Bigfoot Researchers Share Alaska Sightings and Oklahoma Carcass Mystery
Posted Sunday, June 21, 2026
By Squatchable.com staff
If you've ever wondered what's really happening in the remote villages of Alaska when it comes to Sasquatch sightings, a recent roundtable discussion over on the Creek Devil YouTube channel is worth carving out some time for. Host William Jevning sits down with Fred, a researcher based out of Alaska, along with Chuck and Forest, for a laid-back "Campfire Talk" that covers some genuinely compelling new evidence coming out of the Last Frontier.
Fred has been busy collecting reports and physical evidence from native hunters across the region, and he's starting to share more of it publicly. One of the most interesting pieces is a set of trackway photographs sent to him by Vincent Wasley out of Nunapitchuk. Vincent and some hunting partners were about 42 miles north of the village near the Kuskokwim Mountains when they initially mistook the tracks for bear. Once the trail broke out into the open on the other side of the brush, the true nature of the trackway became obvious. They snapped photos and wisely decided to leave the area. Fred mentions that Vincent's sister and a cousin had a separate encounter a year or two prior in a more southern location, watching one of these creatures moving up and down a ridge at a 45-degree angle and pausing by a tree. The remoteness of these locations makes hoaxing virtually impossible, as Fred points out. Why would anyone trek into the middle of nowhere, west-northwest of Bethel, to fake tracks when there's no audience?
Fred also mentions a short video clip from Selawik showing one of these creatures moving at a good pace across the screen. The footage was captured on a cell phone and had to be zoomed in due to distance, but it's another piece of the growing puzzle coming out of the Alaskan villages.
The conversation takes a wild turn when Chuck shares a story from Oklahoma that will leave you scratching your head. A friend of his in Kansas received a call from a woman whose mother had been driving and spotted what she described as a dead chimpanzee on the side of the highway along one of the mile markers. Chuck, being the dedicated investigator he is, drove an hour and a half at about 80 miles an hour with his teenage son in tow to check it out. When he arrived, there was nothing there, but he noticed fresh pickup truck tire tracks in the ditch at that exact mile marker. His theory? Someone came along and hauled whatever it was away. Inside a nearby convenience store, he encountered three tribal police officers and a Kansas state trooper. When he showed them his researcher business card and mentioned the report, they weren't willing to chat about it, but the fact that they were there at all raises questions. Chuck also mentions finding 23-inch tracks in a lady's backyard in one of the towns in that area, which is massive when you consider the average Sasquatch track falls somewhere in the 15 to 18-inch range.
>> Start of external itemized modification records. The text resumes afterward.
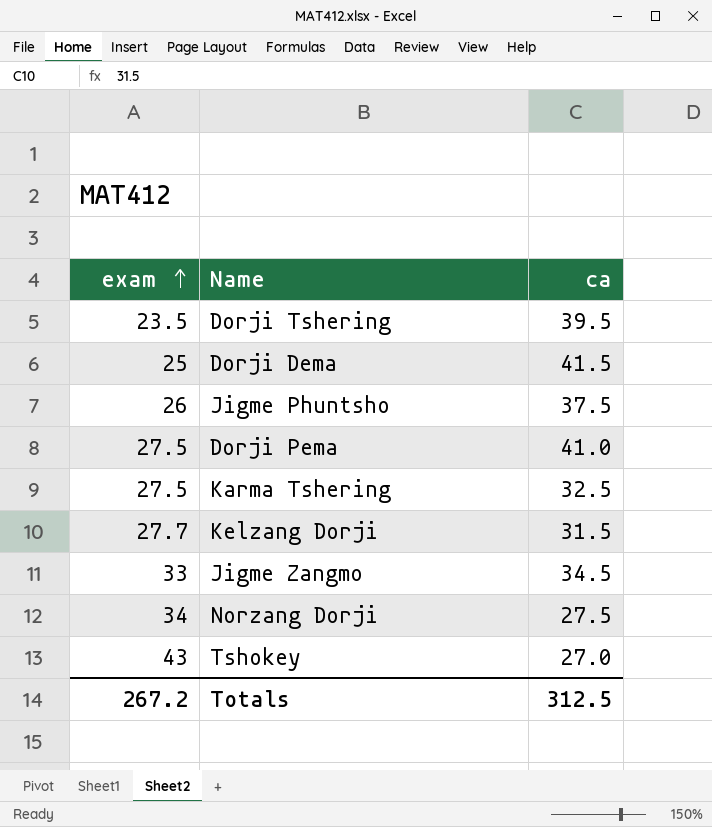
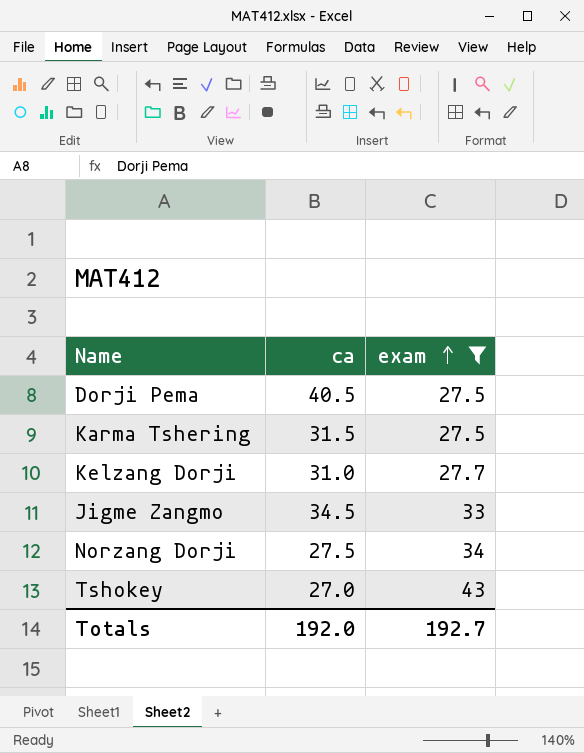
filter: none -> exam >= 27.5
column exam | position: 1 -> 3
Dorji Pema | ca: 41.0 -> 40.5
Karma Tshering | ca: 32.5 -> 31.5
Kelzang Dorji | ca: 31.5 -> 31.0
Totals | ca: 312.5 -> 192.0
Totals | exam: 267.2 -> 192.7

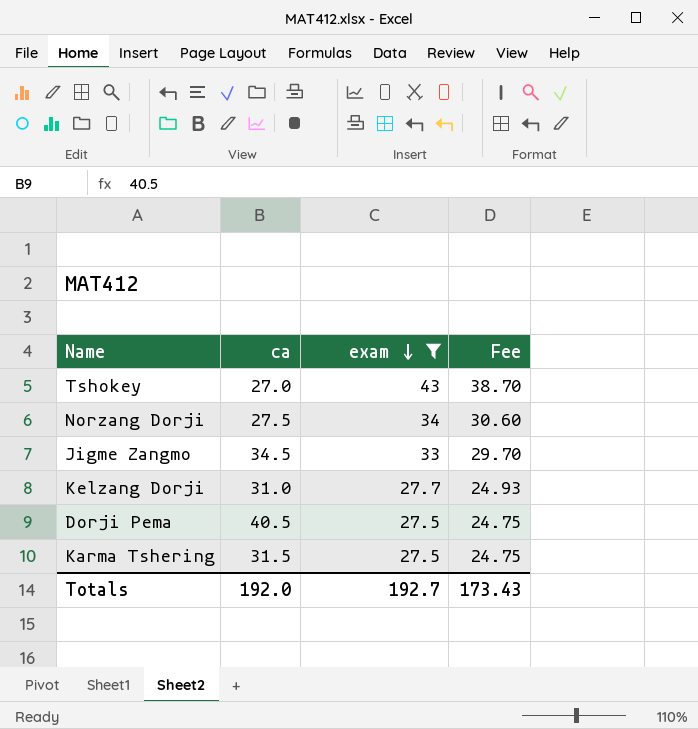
row order: exam ascending -> exam descending
column Fee | formula: none -> [exam] * 0.9

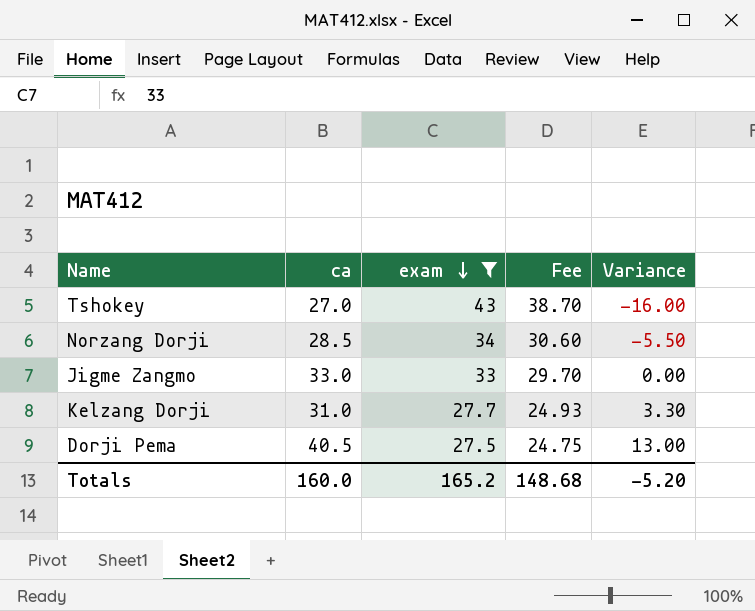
column Variance | formula: none -> [ca] - [exam]
row Karma Tshering: 31.5 | 27.5 | 24.75 -> none
Norzang Dorji | ca: 27.5 -> 28.5
Jigme Zangmo | ca: 34.5 -> 33.0
Totals | ca: 192.0 -> 160.0
Totals | exam: 192.7 -> 165.2
Totals | Fee: 173.43 -> 148.68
The discussion also touches on the sheer scale of Alaska, which is something people in the lower 48 often fail to grasp. As Forest mentions, you could superimpose Alaska over the continental United States and it would stretch across the entire map. The weather patterns are equally extreme, with warm winds from Japan capable of melting three or four feet of snow one week only to freeze solid again the next. This kind of environment provides perfect cover for Sasquatch populations to thrive undetected.
Fred wraps up by mentioning that people flying in small planes and village basketball teams traveling between remote communities to play games are constantly seeing things they don't talk about publicly. The evidence is accumulating, and researchers like Fred are working hard to get witnesses to come forward and share their stories.
This is one of those videos that reminds you why the work being done by independent researchers matters so much. The full conversation is worth watching over on the Creek Devil channel, especially if you're interested in what's coming out of Alaska right now.